Methods: Using ClinicalTrials.gov, we queried studies related to pituitary adenomas, including functional and nonfunctional subtypes. Demographics and study characteristics were collected. The racial disparity index (RDI) was calculated using United States census data in the formula RDI = ((Blackstudy/Blackpop) + (Otherstudy/Otherpop))/(Whitestudy/Whitepop), where pop refers to the expected number of participants based on the population. Gender disparity was defined as having the percent of female study participants in the cohort less than 50%; while in the case of prolactinomas and corticotropic adenomas, that have a strong female predominance, gender disparity was defined as less than 80%.
Results: 178 trials were originally queried; however, 8 were removed for including other pathologies, 74 had not completed recruiting, and 49 did not report gender or racial demographics. After screening, 47 trials were included to look at gender disparity and 18 were included to look at racial disparity.
25 of 47 trials (53.2%) demonstrated gender disparity, which was more common in studies exploring a drug type intervention (p-value = 0.03). However, adenoma subtype, funding source, and country were not significantly associated with gender disparity. 4 of 18 US-based trials (22.2%) showed racial disparity. Study funding, adenoma subtype, and intervention type did not demonstrate any significant association with racial disparity.
Discussion: Our findings indicate that a significant percentage of clinical trials on pituitary adenomas exhibit gender or racial disparities in their study populations compared to the general population.

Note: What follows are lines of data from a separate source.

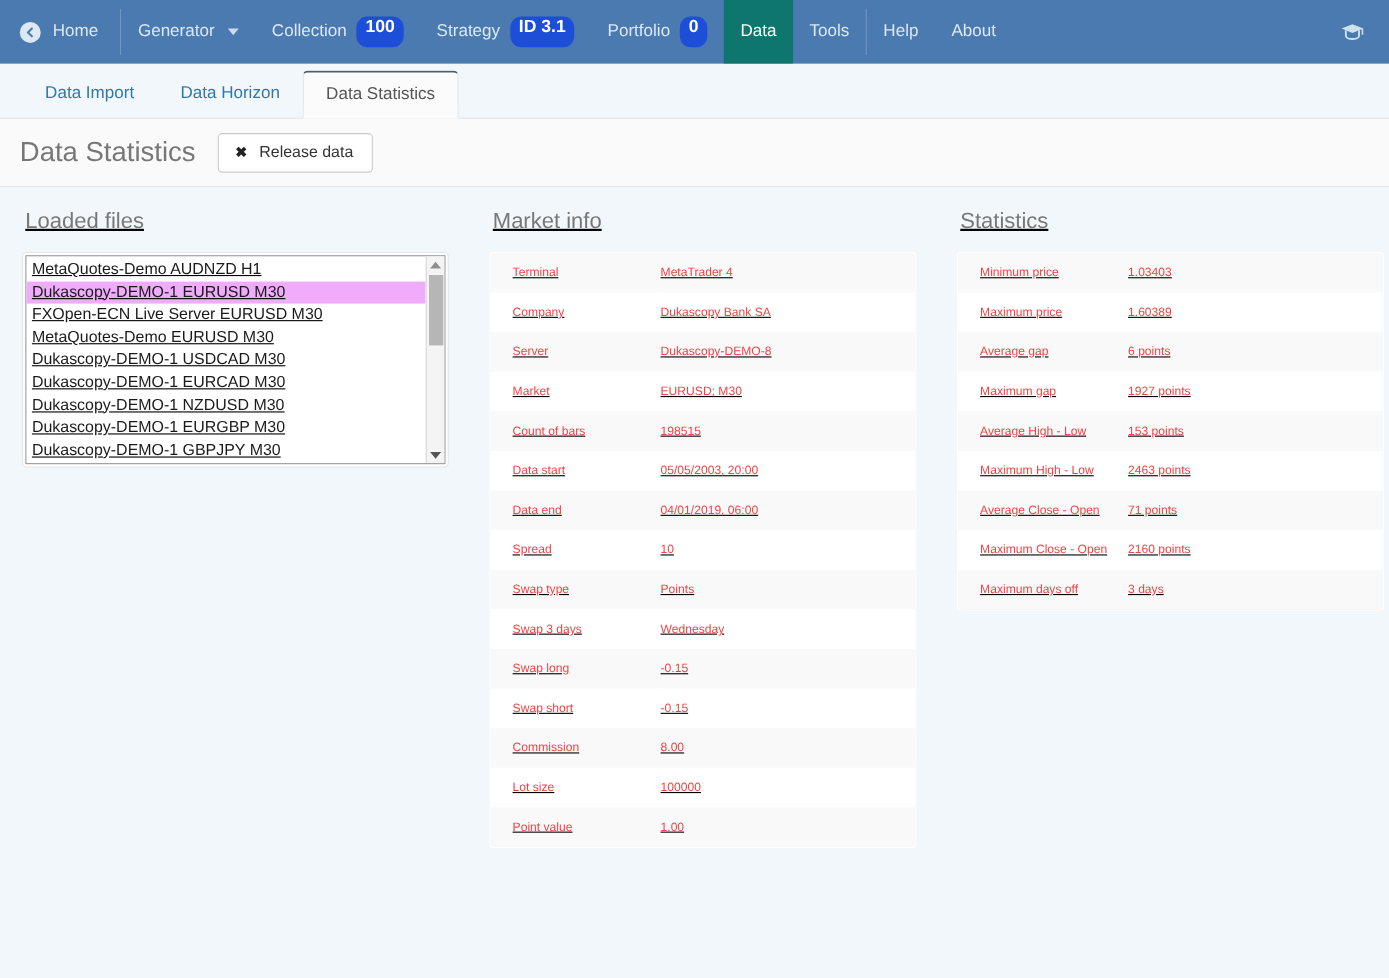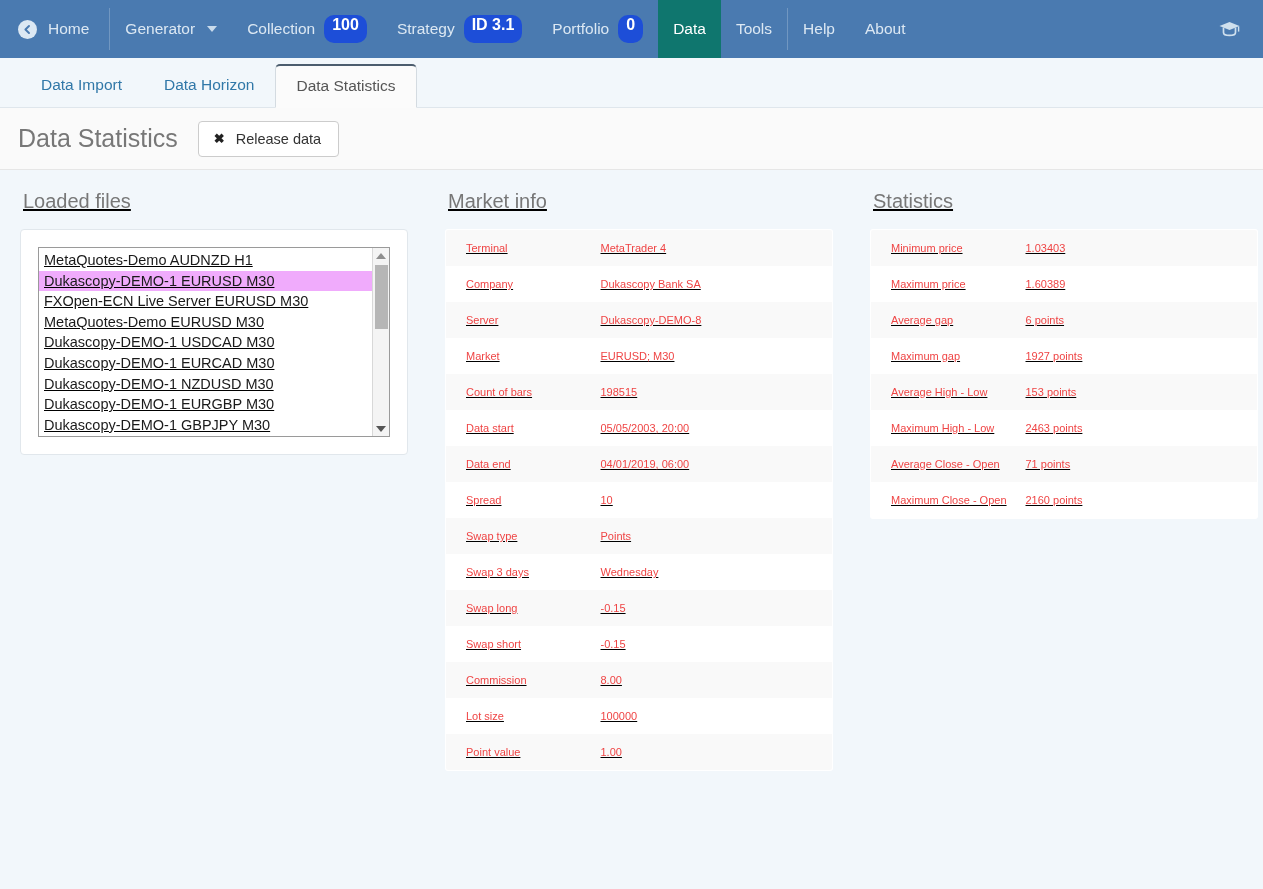--- a/index.html
+++ b/index.html
@@ -163,7 +163,7 @@
     background: #ffffff;
     border: 1px solid #e1e7ec;
     border-radius: 4px;
-    padding: 17px;
+    padding: 2px;
   }
   .listbox {
     border: 1px solid #9a9a9a;

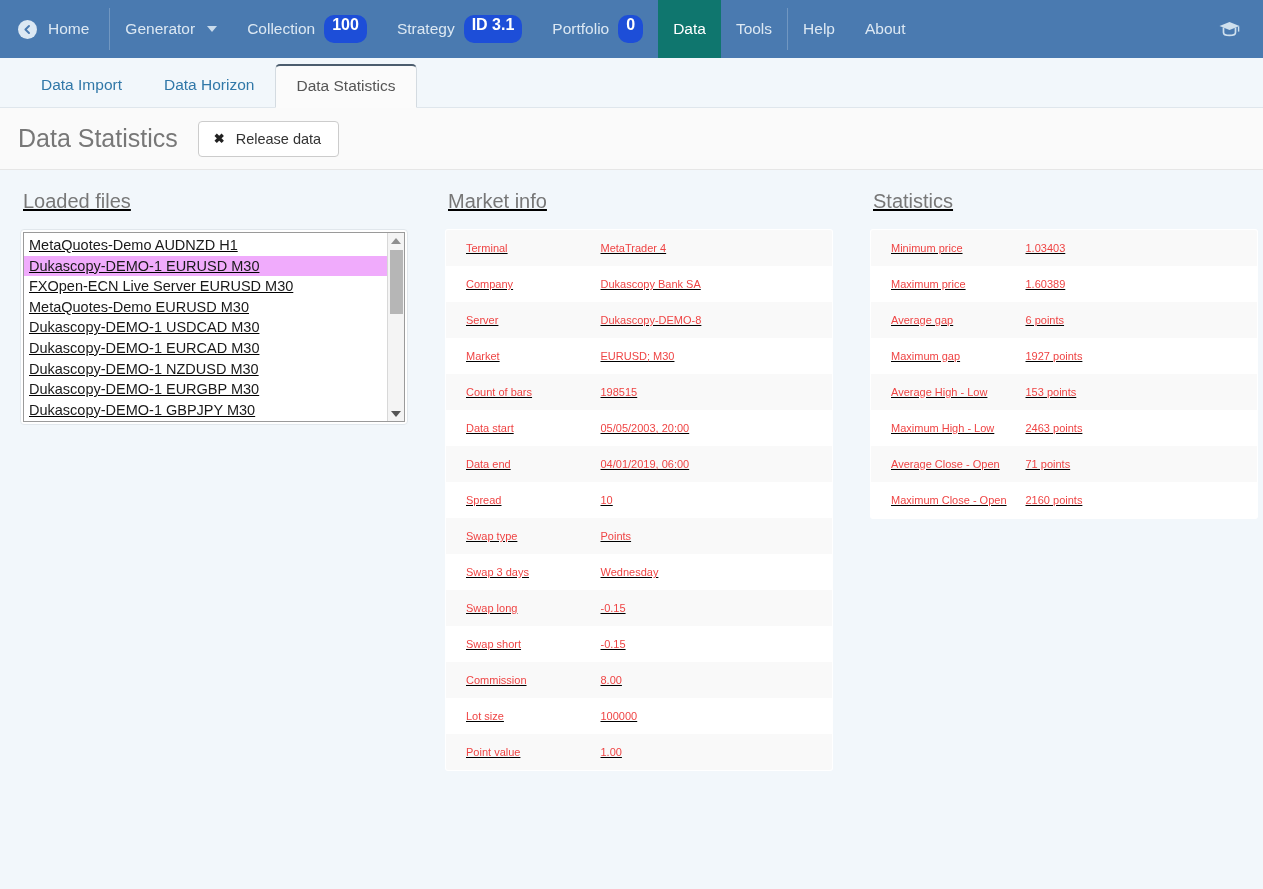--- a/index.html
+++ b/index.html
@@ -468,6 +468,10 @@
             <td class="k">Maximum Close - Open</td>
             <td class="v">2160 points</td>
           </tr>
+        <tr>
+            <td class="k">Maximum days off</td>
+            <td class="v">3 days</td>
+          </tr>
       </tbody>
     </table>
   </div>

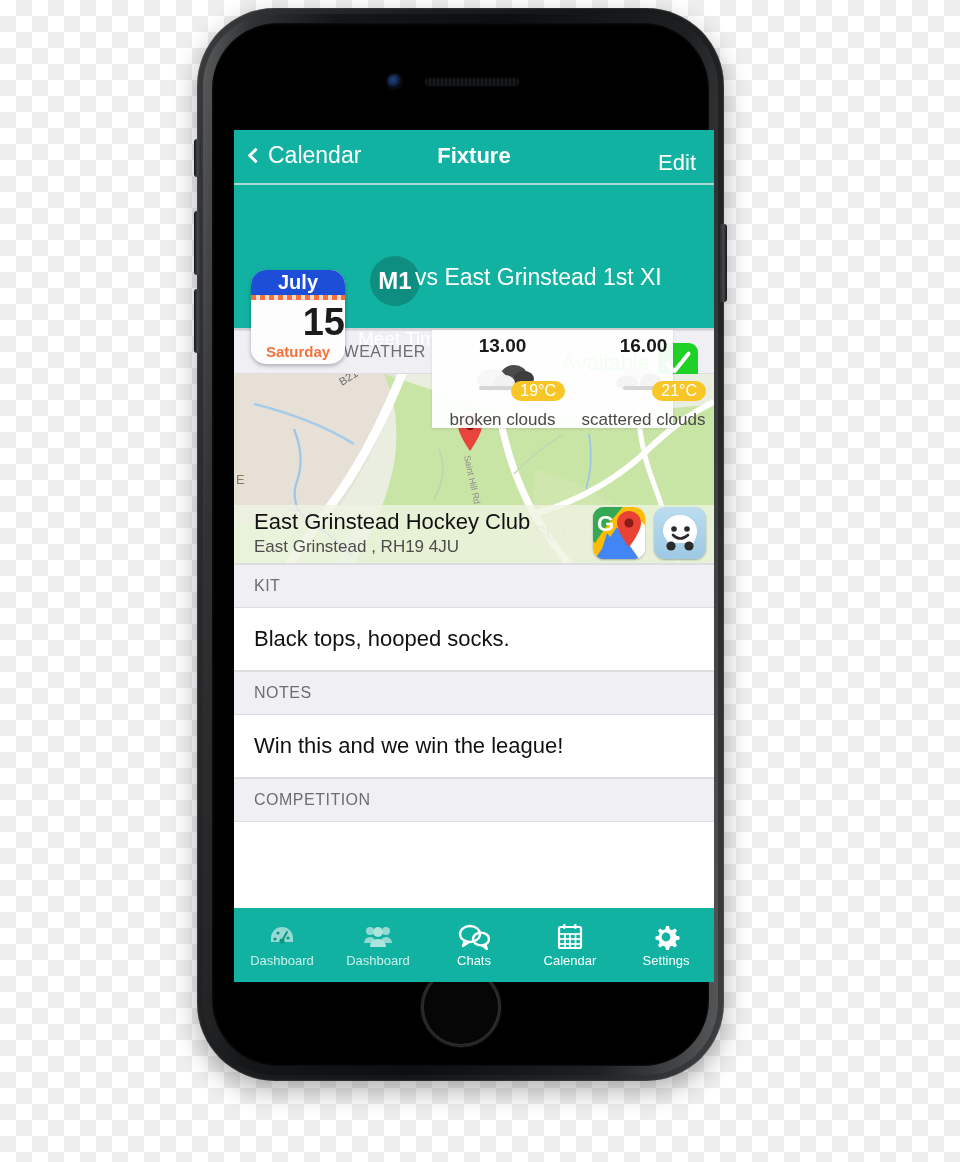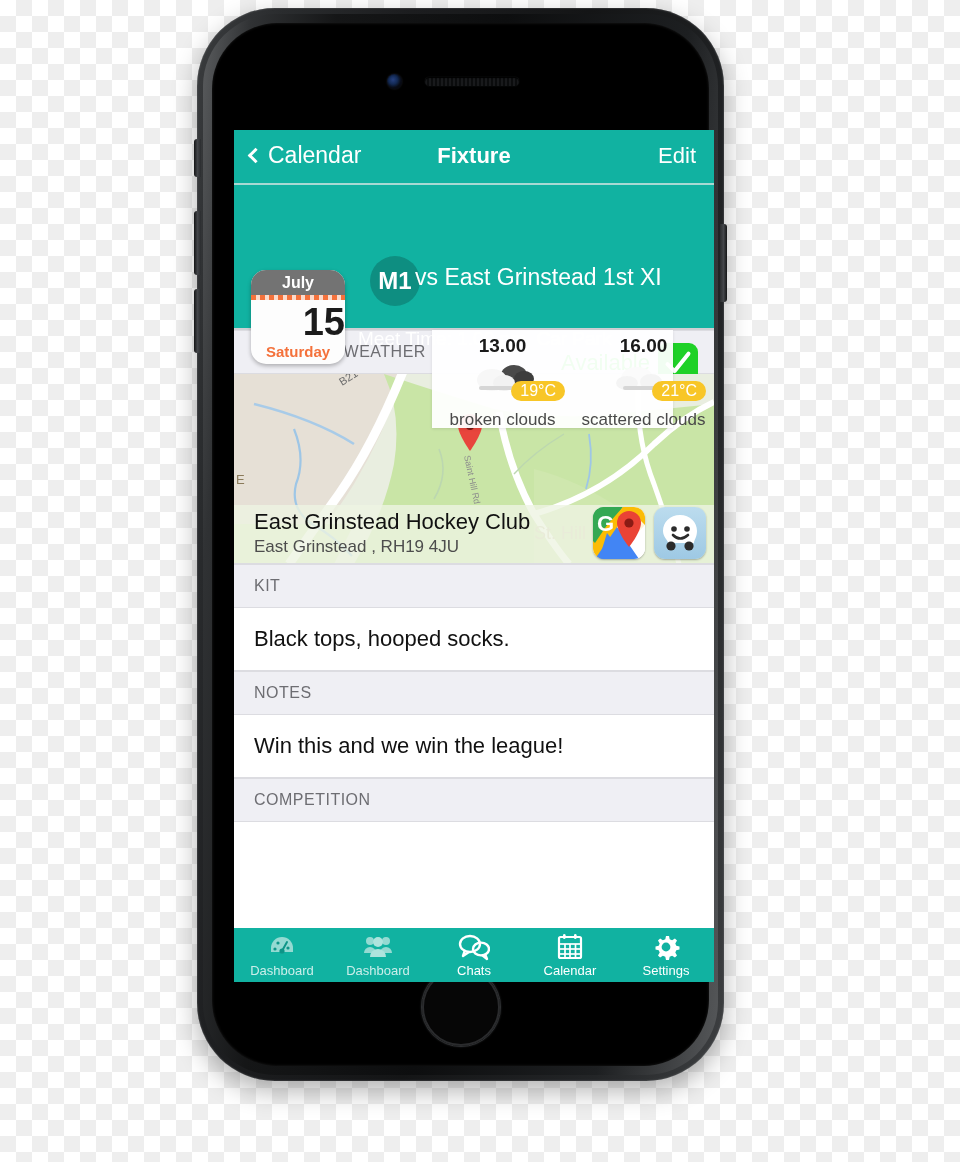--- a/index.html
+++ b/index.html
@@ -98,7 +98,7 @@
     text-align: center; color: #fff; font-size: 22px; font-weight: bold;
   }
   #edit-btn {
-    position: absolute; right: 18px; top: 13px;
+    position: absolute; right: 18px; top: 20px;
     color: #fff; font-size: 22px; cursor: pointer; margin-left: 24px;
   }
 

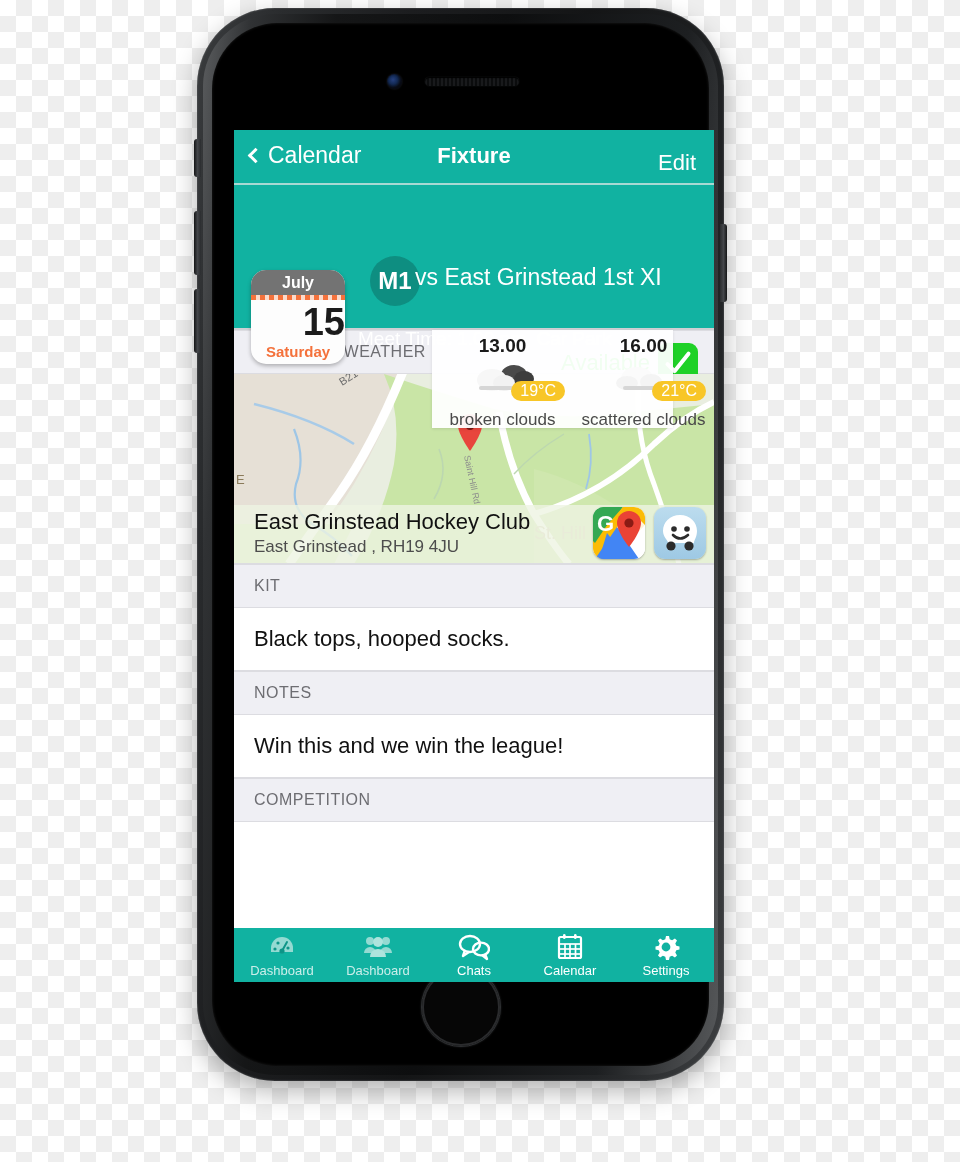--- a/index.html
+++ b/index.html
@@ -117,8 +117,8 @@
     font-family: "Liberation Sans", sans-serif;
   }
   #date-icon .dmonth {
-    height: 25px; background: #737373; color: #fff;
-    font-size: 16px; font-weight: bold; text-align: center; line-height: 25px;
+    height: 25px; background: #1d4ed8; color: #fff;
+    font-size: 20px; font-weight: bold; text-align: center; line-height: 25px;
   }
   #date-icon .dperf {
     height: 5px; background: #F4713B;

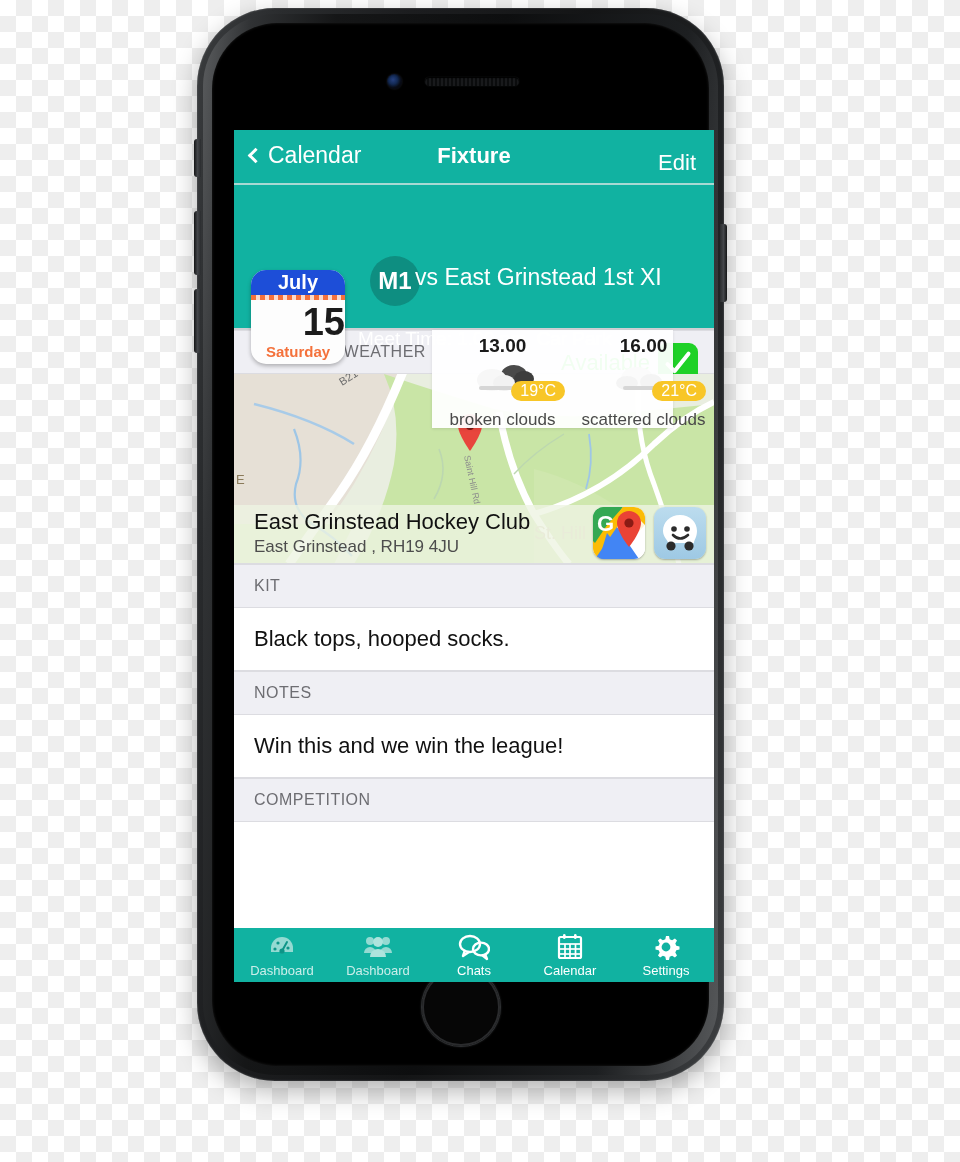--- a/index.html
+++ b/index.html
@@ -230,7 +230,7 @@
   
   #tabbar {
     position: absolute; left: 0; right: 0; bottom: 0;
-    height: 54px; background: #11B2A1;
+    height: 74px; background: #11B2A1;
     display: flex;
     margin-top: 24px;
   }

The observed gender disparity appears linked to the type of intervention, possibly due to the higher prevalence of functional adenomas requiring surgical removal among females. Despite this, such imbalances in study cohorts could influence patient and physician decision-making in clinical settings. The results of this study may be limited by the small sample size, particularly in trials reporting racial demographics.
Conclusions: This study demonstrates a need for increased awareness of study cohorts in clinical trials, especially for diseases that have a strong predominance for gender or race. These studies should appropriately represent the population or limit the study results to apply to a narrower demographic to ensure accurate application to clinic scenarios. Further research is needed to explore how the outcomes of these studies may be associated with disparities in their study cohorts.